What is being asked
Return the number of lines below that contain "white"; nothing else belongs in the reply.

Front-end code change data:

========================================

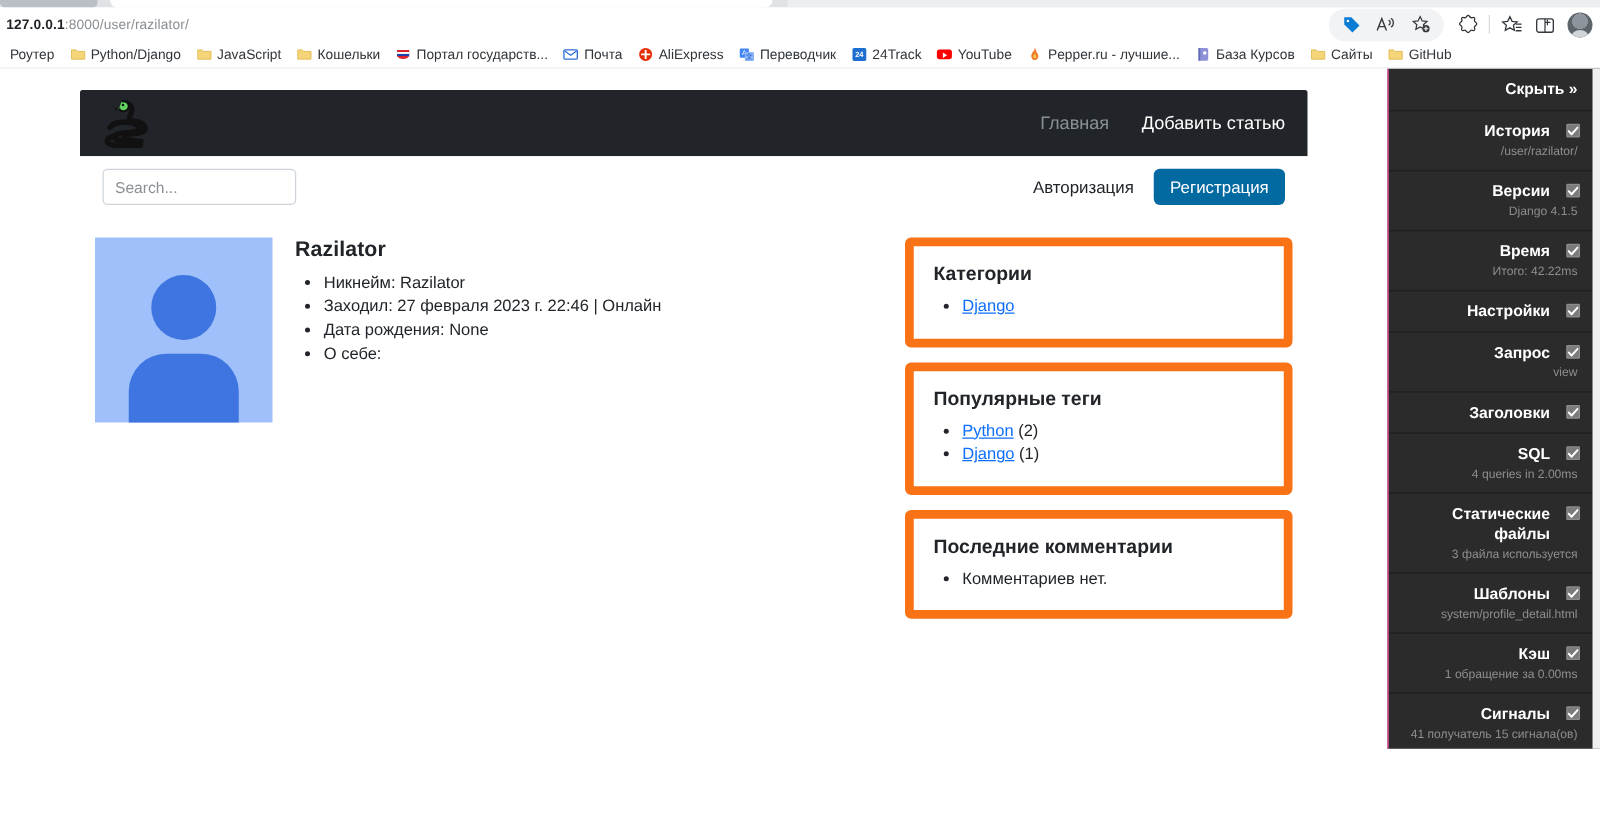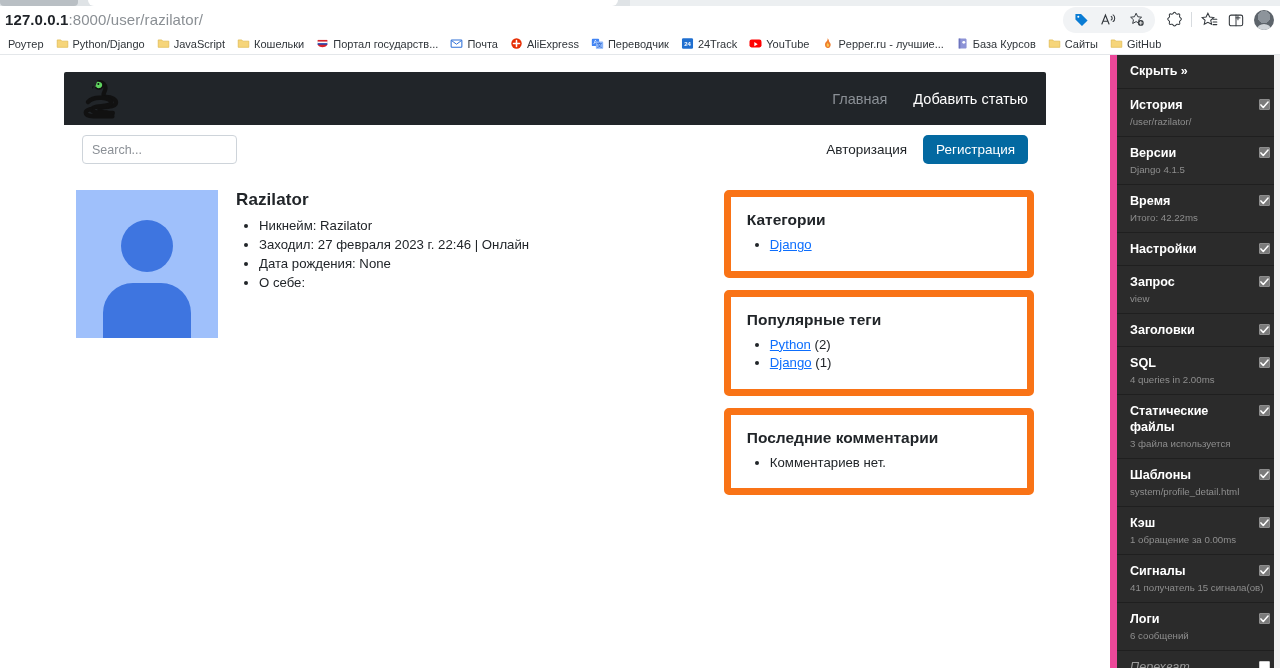--- a/index.html
+++ b/index.html
@@ -39,7 +39,7 @@
   }
   .url-text {
     margin-left: 5px;
-    font-size: 15px;
+    font-size: 11px;
     color: #8a8f94;
     white-space: nowrap;
     letter-spacing: .1px;

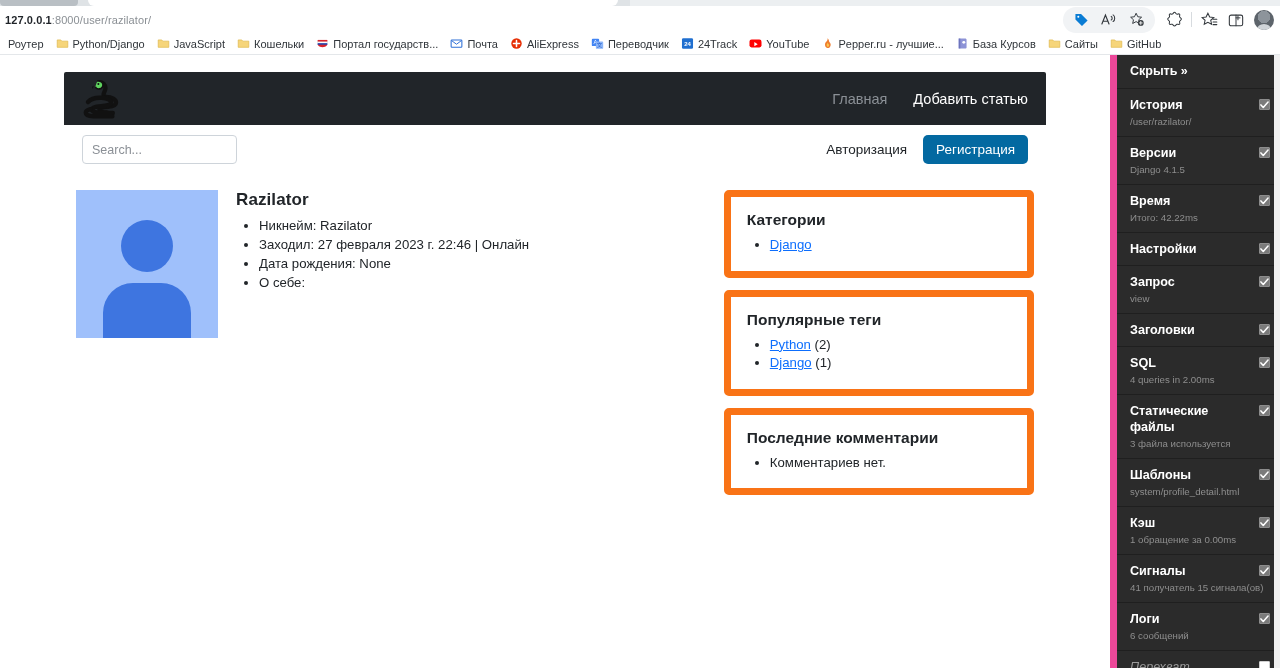--- a/index.html
+++ b/index.html
@@ -192,11 +192,12 @@
   
   .ddt {
     position: absolute; right: 0; top: 0;
-    width: 170px; height: 613px;
+    width: 170px; height: 544px;
     background: #2b2b2b;
     color: #ffffff;
-    border-left: 7px solid #ec4899;
+    border-left: 1px solid #ec4899;
     overflow: hidden;
+    text-align: right;
   }
   .ddt-scroll {
     position: absolute; right: 0; top: 0;

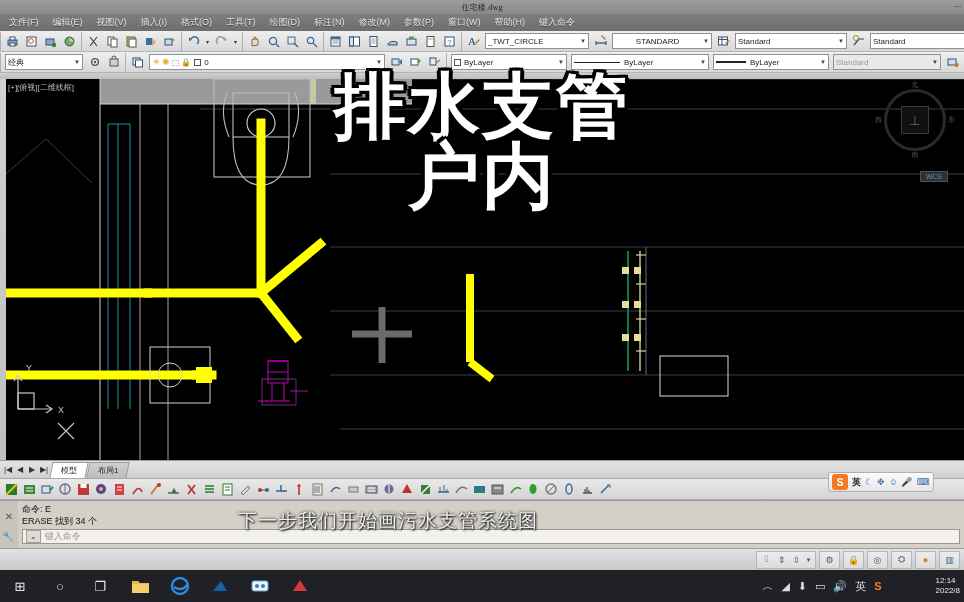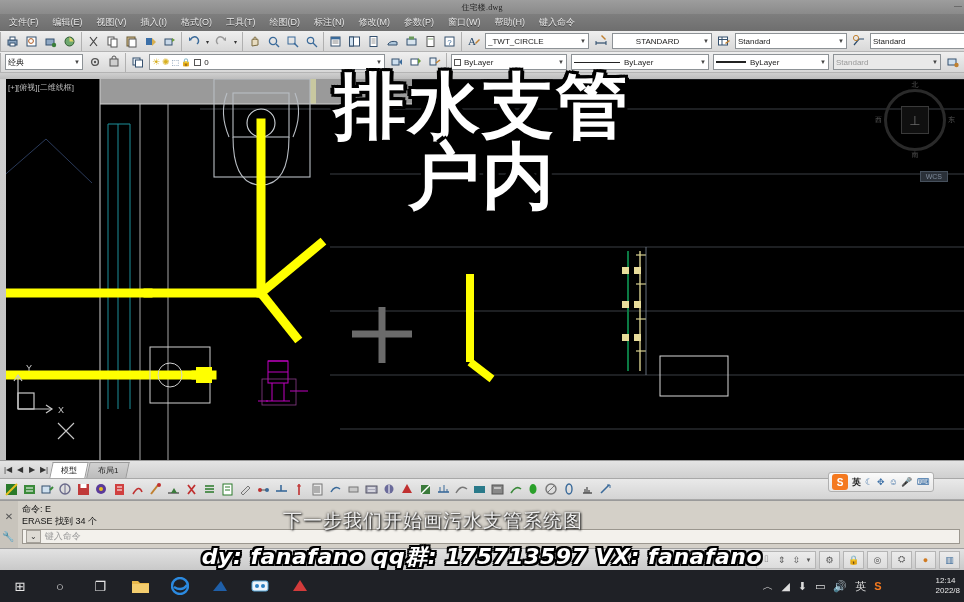--- a/index.html
+++ b/index.html
@@ -209,7 +209,6 @@
     font-size:19px; color:#ededed; letter-spacing:1px;
     text-shadow:0 0 3px rgba(0,0,0,.85), 1px 1px 2px rgba(0,0,0,.9);
     font-family:"DejaVu Sans","Liberation Sans",sans-serif;
-    margin-left:45px;
   }
 
   .watermark {

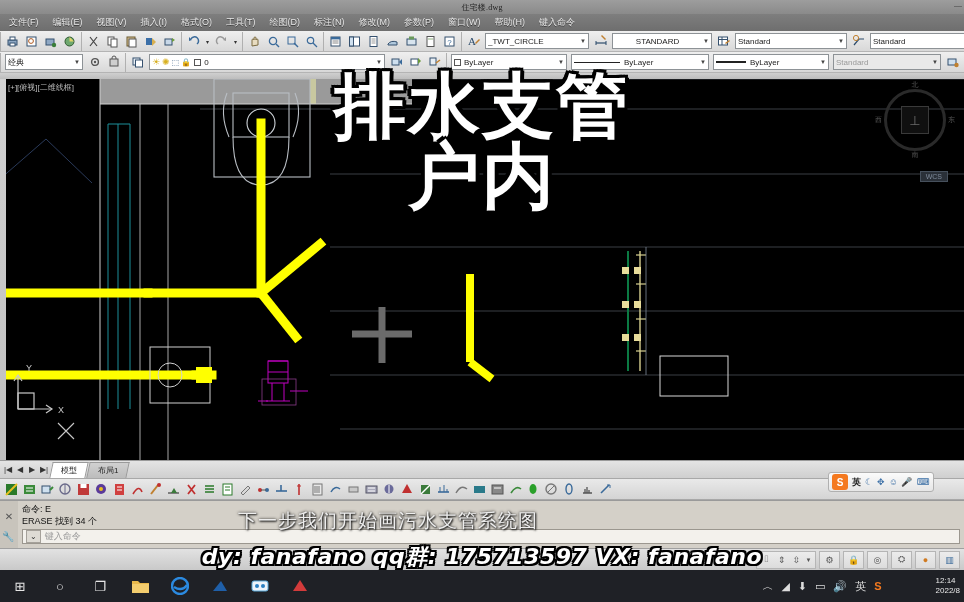--- a/index.html
+++ b/index.html
@@ -916,7 +916,6 @@
   </div>
 
   <div class="subtitle">下一步我们开始画污水支管系统图</div>
-  <div class="watermark">dy: fanafano  qq群: 175713597  VX: fanafano</div>
 
   <div class="taskbar">
     <div class="tk">⊞</div>

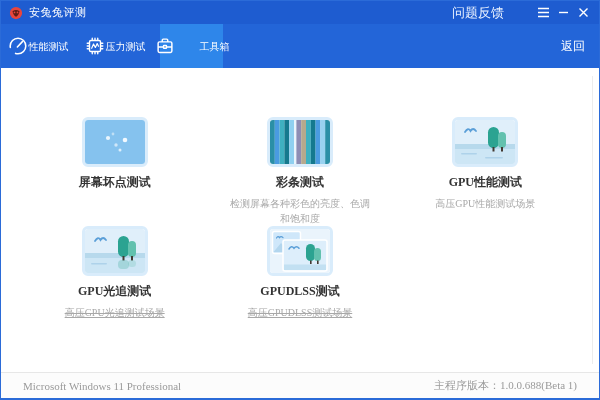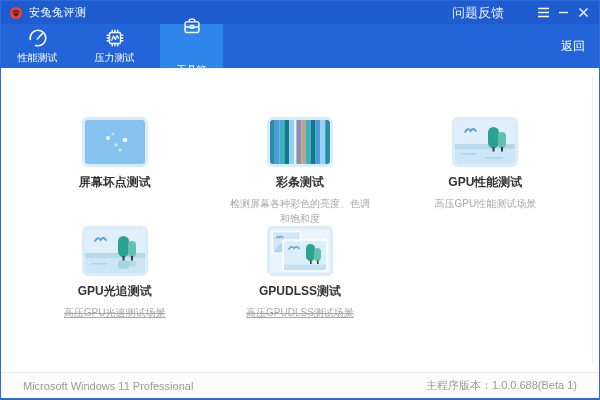--- a/index.html
+++ b/index.html
@@ -7,7 +7,7 @@
     position:relative; width:600px; height:400px; box-sizing:border-box;
     border:1px solid #2b6bd8; border-bottom-width:2px;
     display:flex; flex-direction:column; overflow:hidden;
-    font-family:Liberation Sans, sans-serif; background:#fff;
+    font-family:Liberation Serif, serif; background:#fff;
   }
   
   .titlebar { height:23px; background:#1e5cd0; display:flex; align-items:center; flex:0 0 auto; }

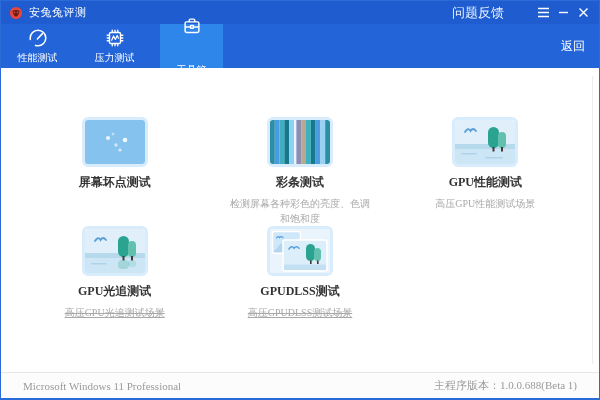--- a/index.html
+++ b/index.html
@@ -19,7 +19,7 @@
   .winbtn:last-child { margin-right:6px; }
   
   .tabbar { height:44px; background:#2365d8; position:relative; display:flex; align-items:stretch; flex:0 0 auto; }
-  .tab { width:63px; margin-left:14px; display:flex; flex-direction:column; align-items:center; justify-content:center; cursor:pointer; }
+  .tab { width:63px; margin-left:14px; display:flex; flex-direction:row; align-items:center; justify-content:center; cursor:pointer; }
   .tab:first-child { margin-left:5px; }
   .tab.active { background:#2e86ea;gap:24px; }
   .tab svg { width:22px; height:22px; display:block; }

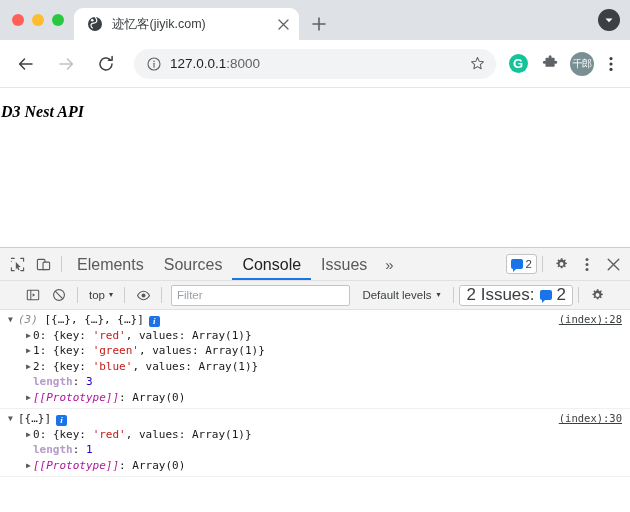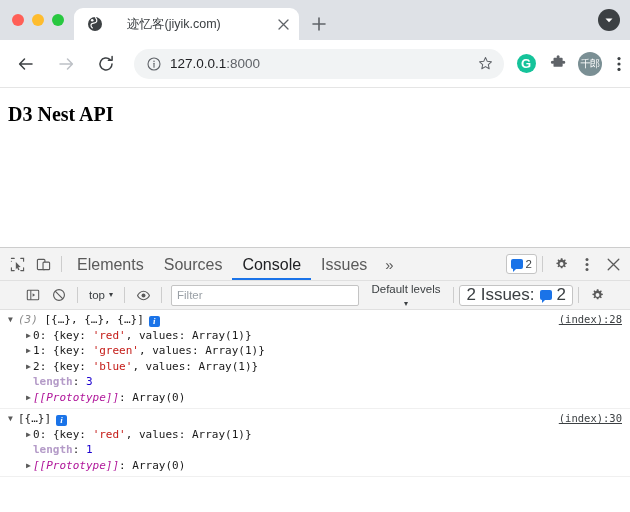--- a/index.html
+++ b/index.html
@@ -24,7 +24,7 @@
 
   .tab{
     height:32px;background:#ffffff;border-radius:9px 9px 0 0;
-    display:flex;align-items:center;gap:24px;padding:0 8px 0 12px;
+    display:flex;align-items:center;gap:9px;padding:0 8px 0 12px;
     min-width:205px;position:relative;
   }
   .tab .favicon{width:17px;height:17px;flex:0 0 17px;display:flex;align-items:center;justify-content:center;}

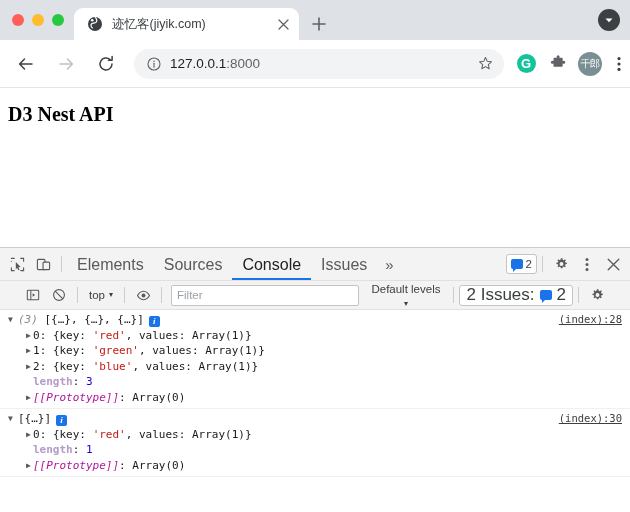--- a/index.html
+++ b/index.html
@@ -48,7 +48,7 @@
   
   .navbar{
     height:47px;background:#ffffff;display:flex;align-items:center;
-    padding:0 0 0 6px;gap:0;flex:0 0 47px;border-bottom:1px solid #e5e5e5;
+    padding:0 8px 0 6px;gap:0;flex:0 0 47px;border-bottom:1px solid #e5e5e5;
   }
   .navbtn{
     width:34px;height:34px;border-radius:50%;display:flex;align-items:center;justify-content:center;

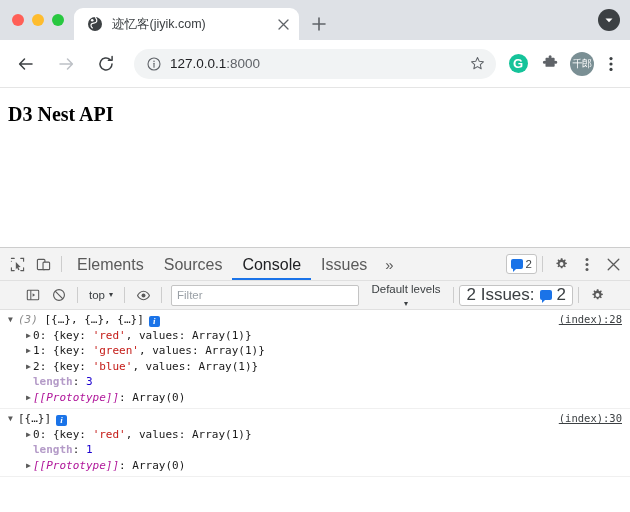--- a/index.html
+++ b/index.html
@@ -77,8 +77,8 @@
   
   .viewport{flex:1 1 auto;background:#fff;overflow:hidden;position:relative;}
   .page-h1{
-    font-family:"Liberation Serif", serif;font-weight:bold;font-size:20px;
-    color:#000;margin:15px 0 0 8px;line-height:1.1;
+    font-family:"Liberation Serif", serif;font-weight:bold;font-size:16px;
+    color:#000;margin:15px 0 0 1px;line-height:1.1;font-style:italic;
   }
 
   

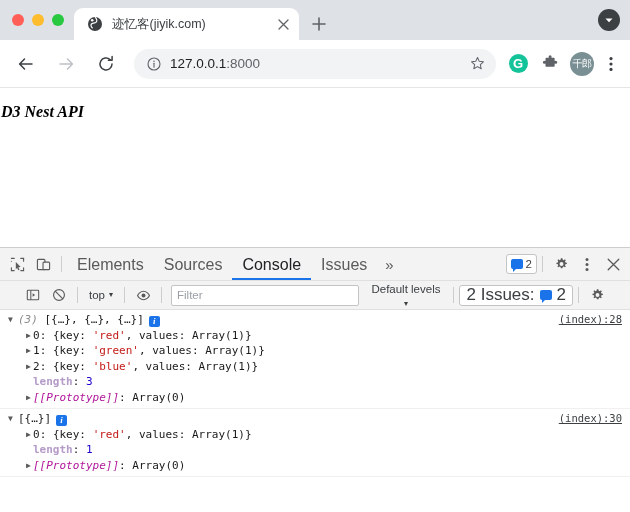--- a/index.html
+++ b/index.html
@@ -121,7 +121,7 @@
     flex:1 1 auto;height:19px;background:#fff;border:1px solid #c4c4c4;border-radius:2px;
     font-size:11.5px;color:#9aa0a6;padding:0 5px;line-height:19px;min-width:40px;margin:0 4px;
   }
-  .levels{font-size:11.5px;color:#3c4043;display:flex;align-items:center;gap:5px;padding:0 8px;white-space:nowrap;flex-direction:column;}
+  .levels{font-size:11.5px;color:#3c4043;display:flex;align-items:center;gap:5px;padding:0 8px;white-space:nowrap;}
   .issues-pill{
     display:flex;align-items:center;gap:5px;border:1px solid #c4c4c4;border-radius:3px;
     height:19px;padding:0 6px;background:#fff;font-size:17px;color:#3c4043;white-space:nowrap;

========================================

Response to the task
4